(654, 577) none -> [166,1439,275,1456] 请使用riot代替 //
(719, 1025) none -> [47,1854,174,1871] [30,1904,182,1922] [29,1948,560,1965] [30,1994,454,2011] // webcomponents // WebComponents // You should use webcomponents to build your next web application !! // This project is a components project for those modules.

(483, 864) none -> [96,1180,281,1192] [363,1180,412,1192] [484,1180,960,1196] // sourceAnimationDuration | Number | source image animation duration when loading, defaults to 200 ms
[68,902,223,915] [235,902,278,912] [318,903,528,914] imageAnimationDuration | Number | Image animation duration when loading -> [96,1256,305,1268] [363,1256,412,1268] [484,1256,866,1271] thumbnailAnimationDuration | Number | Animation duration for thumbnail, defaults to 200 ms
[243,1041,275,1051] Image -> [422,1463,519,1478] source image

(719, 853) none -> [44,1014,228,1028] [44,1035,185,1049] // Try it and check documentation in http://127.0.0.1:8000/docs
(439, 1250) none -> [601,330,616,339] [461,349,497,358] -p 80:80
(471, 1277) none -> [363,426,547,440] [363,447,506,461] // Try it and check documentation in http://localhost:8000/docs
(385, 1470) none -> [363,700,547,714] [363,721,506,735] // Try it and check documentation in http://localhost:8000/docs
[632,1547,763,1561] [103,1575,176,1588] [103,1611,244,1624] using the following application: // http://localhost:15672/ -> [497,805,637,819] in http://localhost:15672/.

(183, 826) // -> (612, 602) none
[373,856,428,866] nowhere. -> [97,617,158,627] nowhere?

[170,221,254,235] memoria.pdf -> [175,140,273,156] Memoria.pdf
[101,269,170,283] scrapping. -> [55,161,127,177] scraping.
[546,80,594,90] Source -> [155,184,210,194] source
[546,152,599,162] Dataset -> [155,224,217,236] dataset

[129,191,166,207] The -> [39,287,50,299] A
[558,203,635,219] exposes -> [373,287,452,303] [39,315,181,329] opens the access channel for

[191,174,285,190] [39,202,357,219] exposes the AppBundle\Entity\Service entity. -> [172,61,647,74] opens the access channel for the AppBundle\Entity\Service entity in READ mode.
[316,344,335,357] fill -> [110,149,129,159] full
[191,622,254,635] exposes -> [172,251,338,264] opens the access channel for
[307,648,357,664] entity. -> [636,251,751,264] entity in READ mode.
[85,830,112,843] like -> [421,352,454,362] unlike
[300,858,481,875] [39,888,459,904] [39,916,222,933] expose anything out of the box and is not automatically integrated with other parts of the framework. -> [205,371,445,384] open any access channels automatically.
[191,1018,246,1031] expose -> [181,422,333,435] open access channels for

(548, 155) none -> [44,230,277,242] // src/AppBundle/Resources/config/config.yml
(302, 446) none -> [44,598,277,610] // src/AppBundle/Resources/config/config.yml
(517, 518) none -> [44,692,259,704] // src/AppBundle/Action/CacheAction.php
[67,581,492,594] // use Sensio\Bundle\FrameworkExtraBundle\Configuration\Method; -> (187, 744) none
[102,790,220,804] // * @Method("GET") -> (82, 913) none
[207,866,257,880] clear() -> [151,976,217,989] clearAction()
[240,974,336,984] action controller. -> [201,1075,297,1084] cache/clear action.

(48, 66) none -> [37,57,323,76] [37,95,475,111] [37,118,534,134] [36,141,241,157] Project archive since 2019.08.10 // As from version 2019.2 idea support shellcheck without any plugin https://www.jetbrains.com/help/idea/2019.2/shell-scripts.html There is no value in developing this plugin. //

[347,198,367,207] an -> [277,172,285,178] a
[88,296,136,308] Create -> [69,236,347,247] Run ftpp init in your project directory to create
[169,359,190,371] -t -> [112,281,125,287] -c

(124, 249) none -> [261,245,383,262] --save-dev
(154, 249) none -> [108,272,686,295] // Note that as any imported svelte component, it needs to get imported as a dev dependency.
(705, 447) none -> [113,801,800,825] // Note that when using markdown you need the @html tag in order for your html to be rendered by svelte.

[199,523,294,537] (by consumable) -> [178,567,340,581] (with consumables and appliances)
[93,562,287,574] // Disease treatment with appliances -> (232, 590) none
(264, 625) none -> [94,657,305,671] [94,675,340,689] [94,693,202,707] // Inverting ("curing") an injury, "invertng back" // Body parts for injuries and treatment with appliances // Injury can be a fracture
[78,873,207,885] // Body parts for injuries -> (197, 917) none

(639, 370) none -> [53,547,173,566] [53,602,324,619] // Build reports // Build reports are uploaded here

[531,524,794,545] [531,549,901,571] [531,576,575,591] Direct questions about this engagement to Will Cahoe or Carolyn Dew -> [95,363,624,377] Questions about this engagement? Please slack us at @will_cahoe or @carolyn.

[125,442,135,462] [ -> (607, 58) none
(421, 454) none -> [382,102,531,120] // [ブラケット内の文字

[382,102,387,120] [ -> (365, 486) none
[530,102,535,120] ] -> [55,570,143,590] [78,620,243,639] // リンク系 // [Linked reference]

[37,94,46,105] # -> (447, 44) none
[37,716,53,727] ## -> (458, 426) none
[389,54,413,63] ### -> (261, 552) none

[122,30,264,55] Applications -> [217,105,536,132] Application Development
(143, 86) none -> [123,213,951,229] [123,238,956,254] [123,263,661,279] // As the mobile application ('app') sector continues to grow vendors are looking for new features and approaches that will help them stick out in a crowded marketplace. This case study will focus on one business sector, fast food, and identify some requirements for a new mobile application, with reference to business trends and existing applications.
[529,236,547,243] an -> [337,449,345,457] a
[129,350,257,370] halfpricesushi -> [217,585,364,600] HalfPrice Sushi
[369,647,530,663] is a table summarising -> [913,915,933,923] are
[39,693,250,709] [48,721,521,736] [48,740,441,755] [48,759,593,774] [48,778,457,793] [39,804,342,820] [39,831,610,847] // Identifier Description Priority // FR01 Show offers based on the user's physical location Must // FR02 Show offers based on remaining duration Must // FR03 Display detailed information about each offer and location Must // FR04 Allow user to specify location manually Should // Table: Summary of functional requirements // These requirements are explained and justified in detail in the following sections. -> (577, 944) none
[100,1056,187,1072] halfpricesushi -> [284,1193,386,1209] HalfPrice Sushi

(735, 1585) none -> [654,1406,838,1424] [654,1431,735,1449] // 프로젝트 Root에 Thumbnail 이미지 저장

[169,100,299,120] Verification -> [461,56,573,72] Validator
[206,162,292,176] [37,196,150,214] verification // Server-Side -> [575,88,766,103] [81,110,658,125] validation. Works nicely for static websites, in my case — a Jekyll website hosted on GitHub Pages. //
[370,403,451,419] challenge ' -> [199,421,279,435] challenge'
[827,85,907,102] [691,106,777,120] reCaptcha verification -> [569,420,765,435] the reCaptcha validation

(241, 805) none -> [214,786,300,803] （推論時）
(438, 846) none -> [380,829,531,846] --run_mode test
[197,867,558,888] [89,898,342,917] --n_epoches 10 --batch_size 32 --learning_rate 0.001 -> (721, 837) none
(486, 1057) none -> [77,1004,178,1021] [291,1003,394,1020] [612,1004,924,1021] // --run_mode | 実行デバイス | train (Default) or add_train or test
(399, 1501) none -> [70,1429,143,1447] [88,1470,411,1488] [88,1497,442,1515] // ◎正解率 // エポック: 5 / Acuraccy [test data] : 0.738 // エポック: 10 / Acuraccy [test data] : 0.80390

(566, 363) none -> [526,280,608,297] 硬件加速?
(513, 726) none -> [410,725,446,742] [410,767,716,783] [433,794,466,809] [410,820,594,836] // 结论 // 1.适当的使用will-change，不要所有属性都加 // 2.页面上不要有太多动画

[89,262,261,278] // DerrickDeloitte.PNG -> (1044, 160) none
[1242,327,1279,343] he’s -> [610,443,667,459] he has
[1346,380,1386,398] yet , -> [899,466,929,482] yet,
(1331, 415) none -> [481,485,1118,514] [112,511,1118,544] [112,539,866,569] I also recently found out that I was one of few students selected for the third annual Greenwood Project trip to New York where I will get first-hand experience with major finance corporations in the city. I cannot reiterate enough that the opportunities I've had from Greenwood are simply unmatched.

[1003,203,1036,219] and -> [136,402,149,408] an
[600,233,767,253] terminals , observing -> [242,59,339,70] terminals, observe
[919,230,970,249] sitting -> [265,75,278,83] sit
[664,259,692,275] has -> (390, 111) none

• • • • •

- _WHAT TO WORK ON_:
Could you show every line of the listing that holds the string "loading"?

- _WRITTEN SOLUTION_:
(483, 864) none -> [96,1180,281,1192] [363,1180,412,1192] [484,1180,960,1196] // sourceAnimationDuration | Number | source image animation duration when loading, defaults to 200 ms
[68,902,223,915] [235,902,278,912] [318,903,528,914] imageAnimationDuration | Number | Image animation duration when loading -> [96,1256,305,1268] [363,1256,412,1268] [484,1256,866,1271] thumbnailAnimationDuration | Number | Animation duration for thumbnail, defaults to 200 ms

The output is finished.